Directions: Report every line in the records below that holds the word "none".

Dataset excerpts:
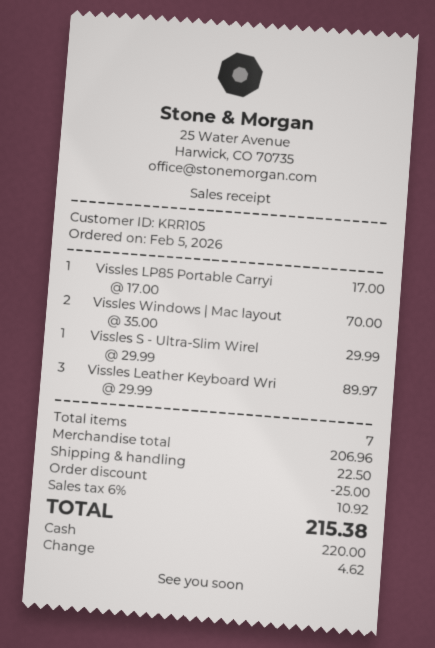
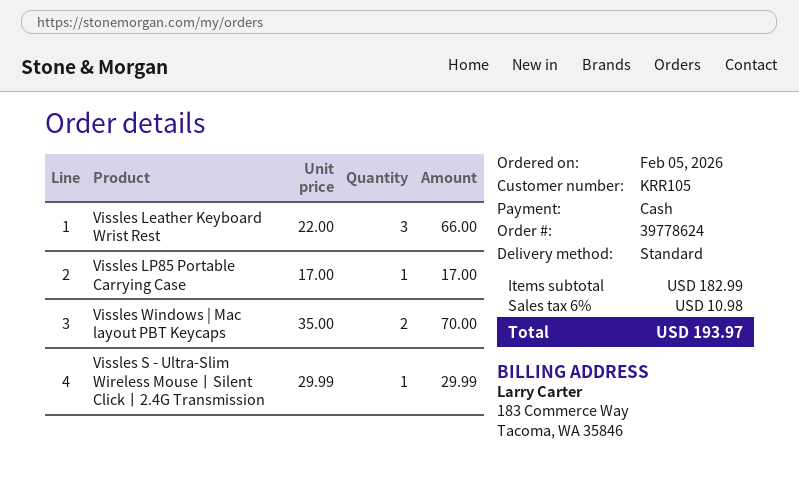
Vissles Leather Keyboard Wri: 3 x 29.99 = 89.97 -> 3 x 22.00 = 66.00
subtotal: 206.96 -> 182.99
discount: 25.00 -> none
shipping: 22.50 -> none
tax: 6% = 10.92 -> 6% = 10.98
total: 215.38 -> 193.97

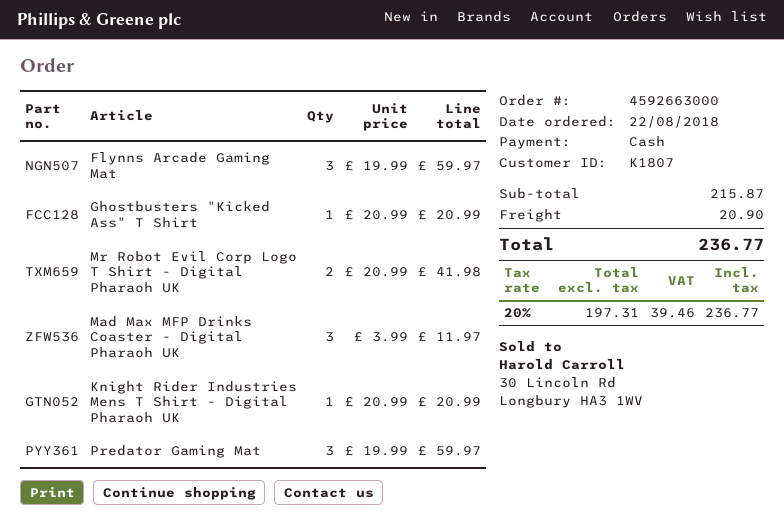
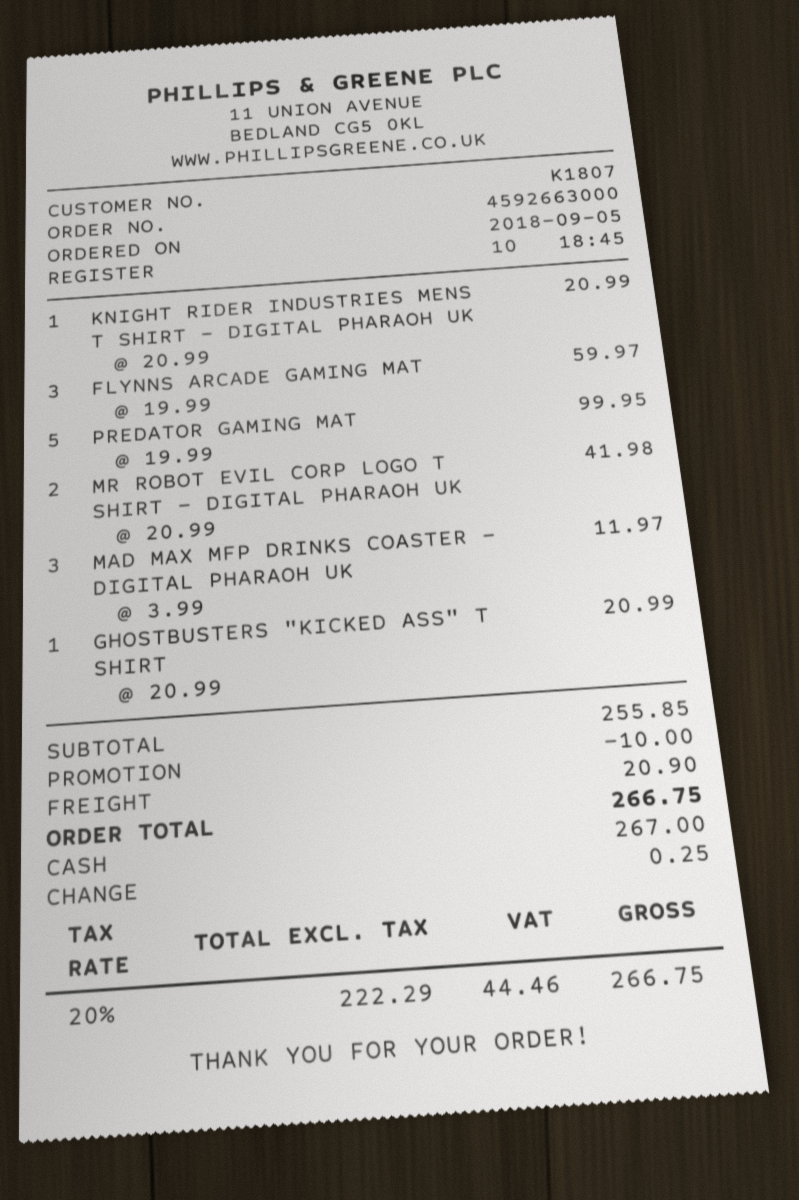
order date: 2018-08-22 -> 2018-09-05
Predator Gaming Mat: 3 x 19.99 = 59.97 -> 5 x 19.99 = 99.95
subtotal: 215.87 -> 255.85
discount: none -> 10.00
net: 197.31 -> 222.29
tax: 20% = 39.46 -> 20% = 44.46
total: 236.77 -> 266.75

* * *

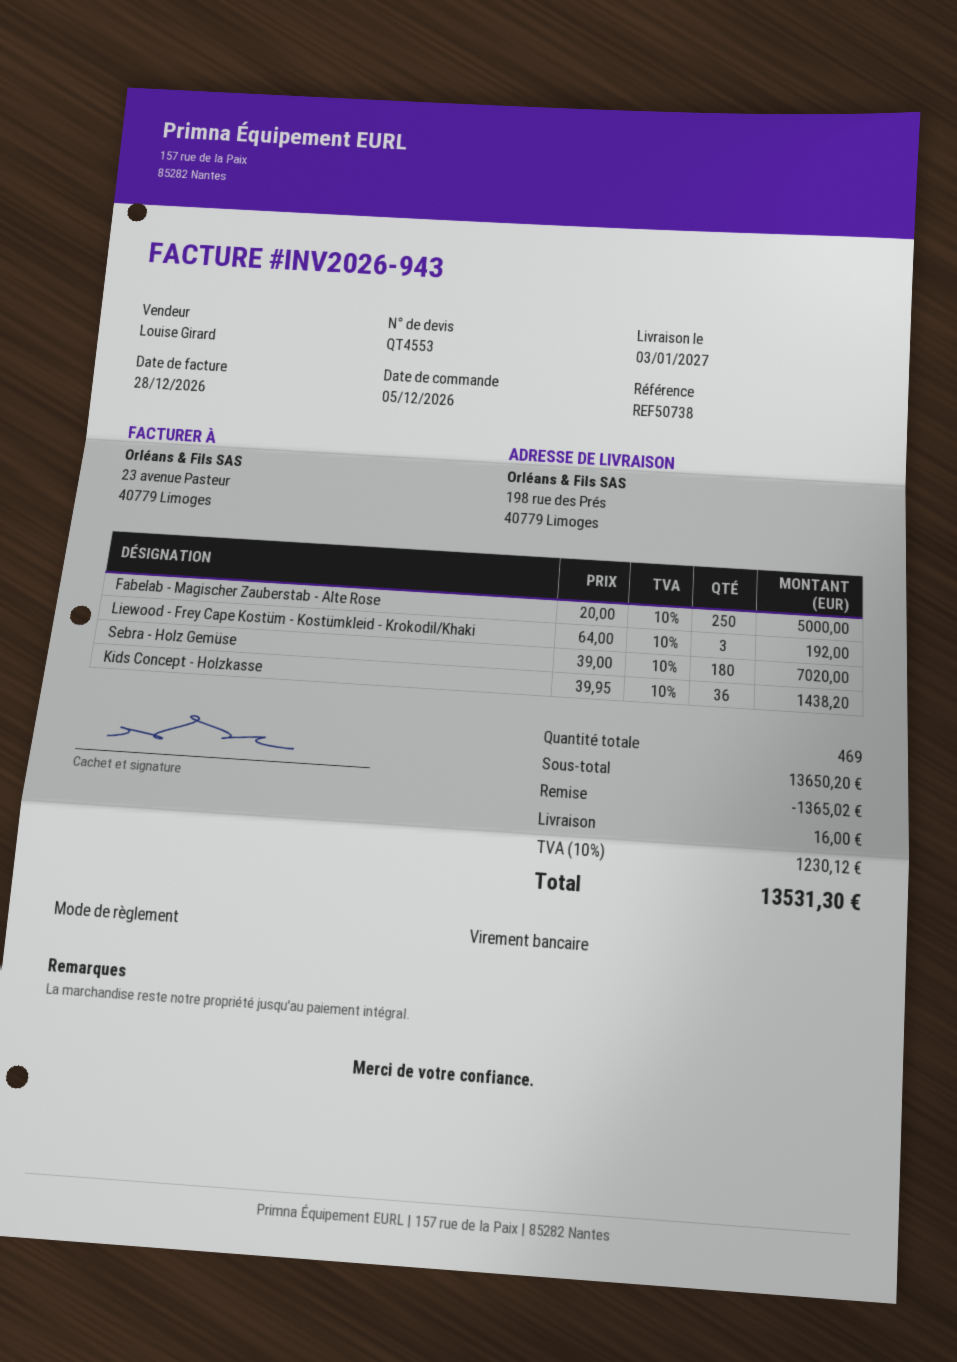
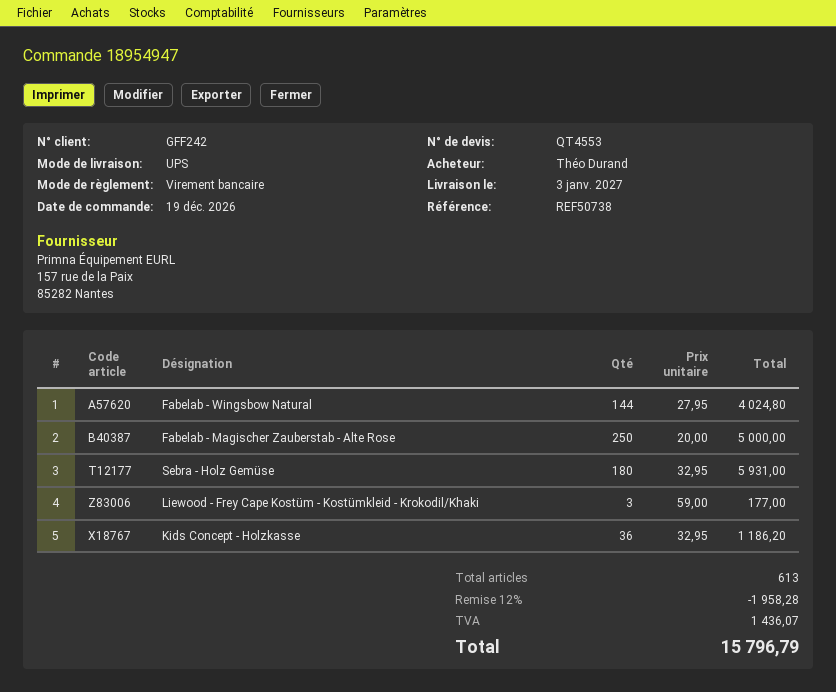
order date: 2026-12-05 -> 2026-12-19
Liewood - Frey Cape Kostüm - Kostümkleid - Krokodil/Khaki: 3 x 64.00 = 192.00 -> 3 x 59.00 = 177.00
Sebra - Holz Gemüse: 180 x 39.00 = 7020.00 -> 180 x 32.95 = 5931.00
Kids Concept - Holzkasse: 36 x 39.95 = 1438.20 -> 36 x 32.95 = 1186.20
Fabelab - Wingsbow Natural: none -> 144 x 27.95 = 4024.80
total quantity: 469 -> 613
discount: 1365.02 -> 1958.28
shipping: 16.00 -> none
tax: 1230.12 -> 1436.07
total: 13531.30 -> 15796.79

Result for this exercise:
discount: 25.00 -> none
shipping: 22.50 -> none
discount: none -> 10.00
Fabelab - Wingsbow Natural: none -> 144 x 27.95 = 4024.80
shipping: 16.00 -> none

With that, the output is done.